Оба пожили и видели немало (Александр Христофорович — бои, сраженья; князь — интриги и злобные шутки); обоим было что вспомнить, что рассказать; общих знакомых, о ком посплетничать, имелось предостаточно… Как-то вышло, что разговор коснулся барона де Геккерна: в прошлом году у него умерла жена, и, по слухам, он все еще был в страшном горе. Александр Христофорович недолюбливал Геккернов — как старшего, так и младшего; они в свое время доставили массу хлопот; но мысль о том, как тяжело потерять самого близкого человека, смягчила его, потому что он подумал о своей жене, которой, по всей видимости, вскоре предстояло то же… Вяземский припомнил, что, по словам молодого Карамзина, барон горячо раскаивался в том, что стал невольною причиной смерти Александра Пушкина. Князь Вяземский сощурился насмешливо, говоря об этом; князь никогда не верил ни в чьи добрые побуждения, не верил в раскаянье. Из чувства противоречия Александр Христофорович стал возражать ему.
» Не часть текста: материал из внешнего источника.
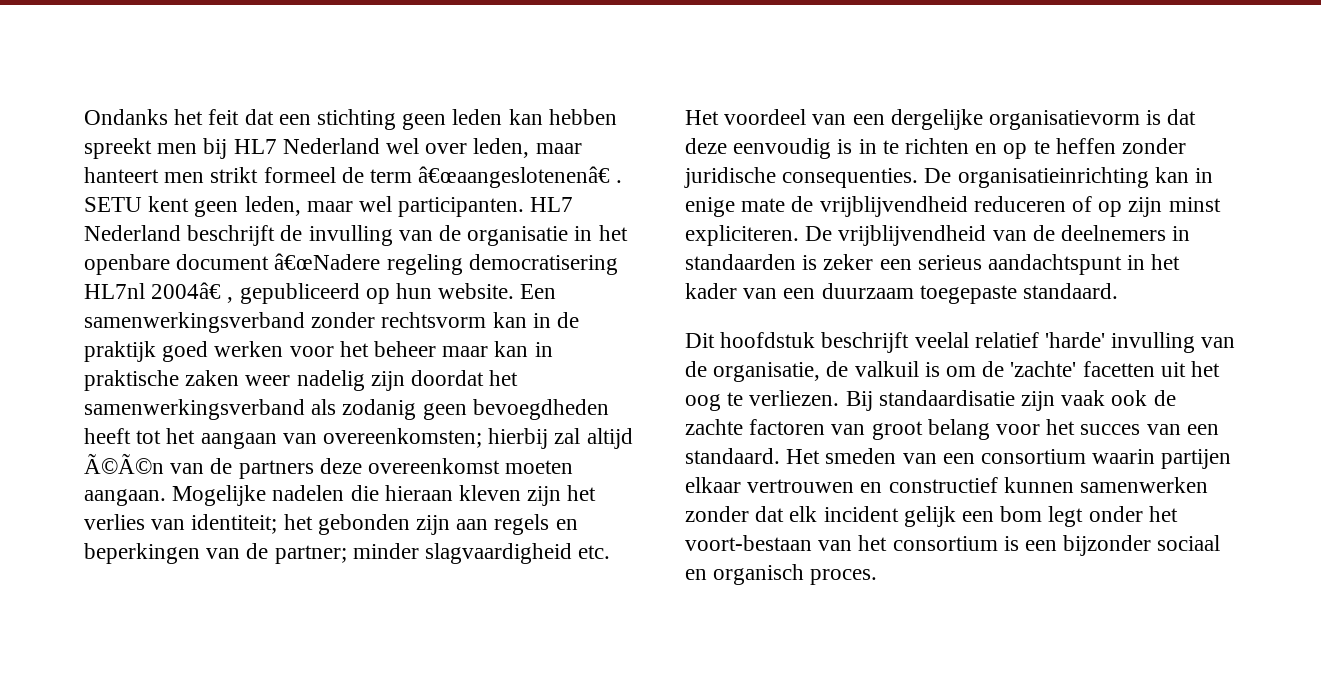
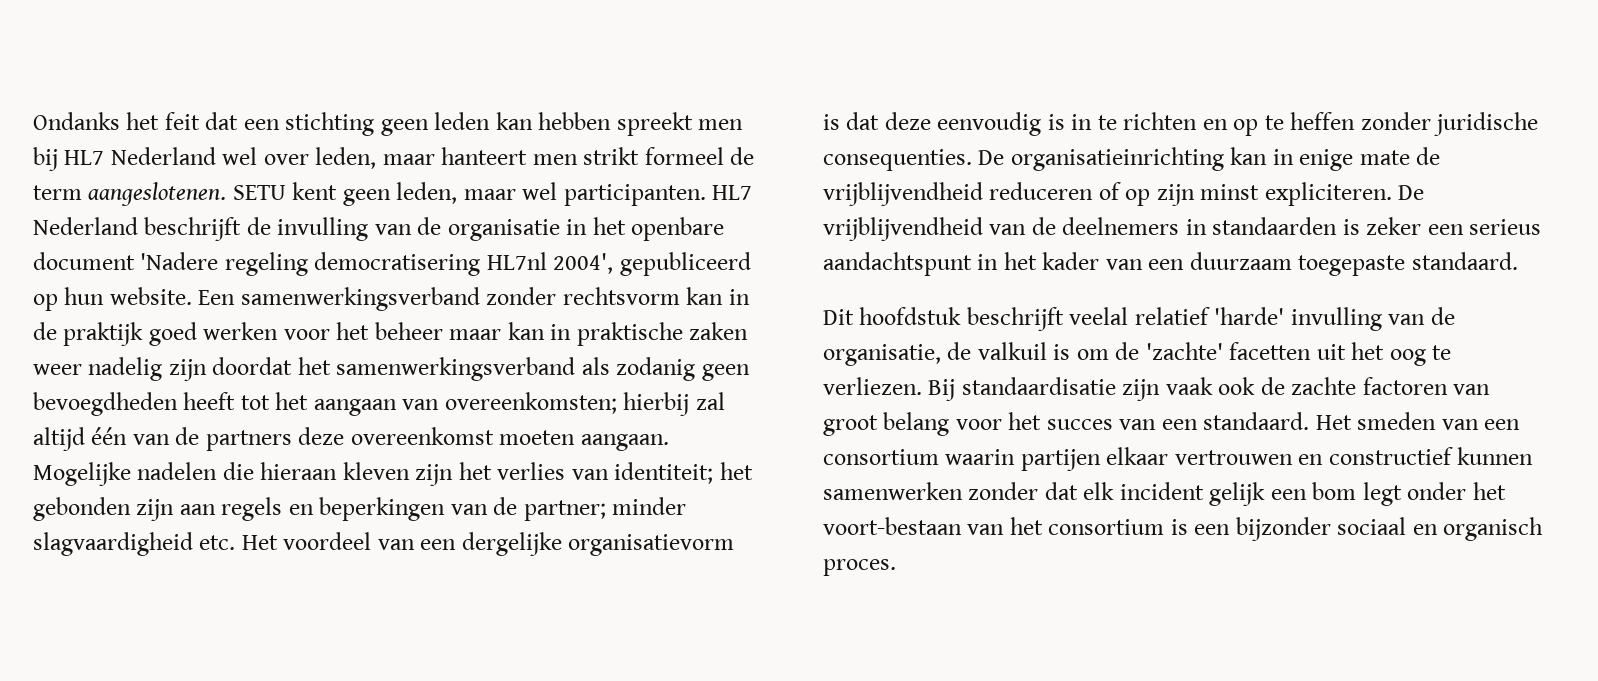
[418,166,623,188] â€œaangeslotenenâ€ . -> [88,182,227,206] aangeslotenen.
[274,253,381,270] â€œNadere -> [140,252,219,270] 'Nadere
[151,282,234,303] 2004â€ , -> [553,253,614,274] 2004',
[84,453,164,474] Ã©Ã©n -> [91,427,128,445] één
Вяземский разгорячился… Это было лицемерно, нелепо: все знали, что князь сам волочился за женой Пушкина не в меньшей степени, чем молодой Геккерн, Впрочем, ради справедливости нужно отметить, что Пушкин отвечал приятелю тем же и, по слухам, с куда большим успехом. Все эти делишки были известны Александру Христофоровичу и интересовали его не столько по долгу службы, сколько из обычного человеческого и мужского любопытства.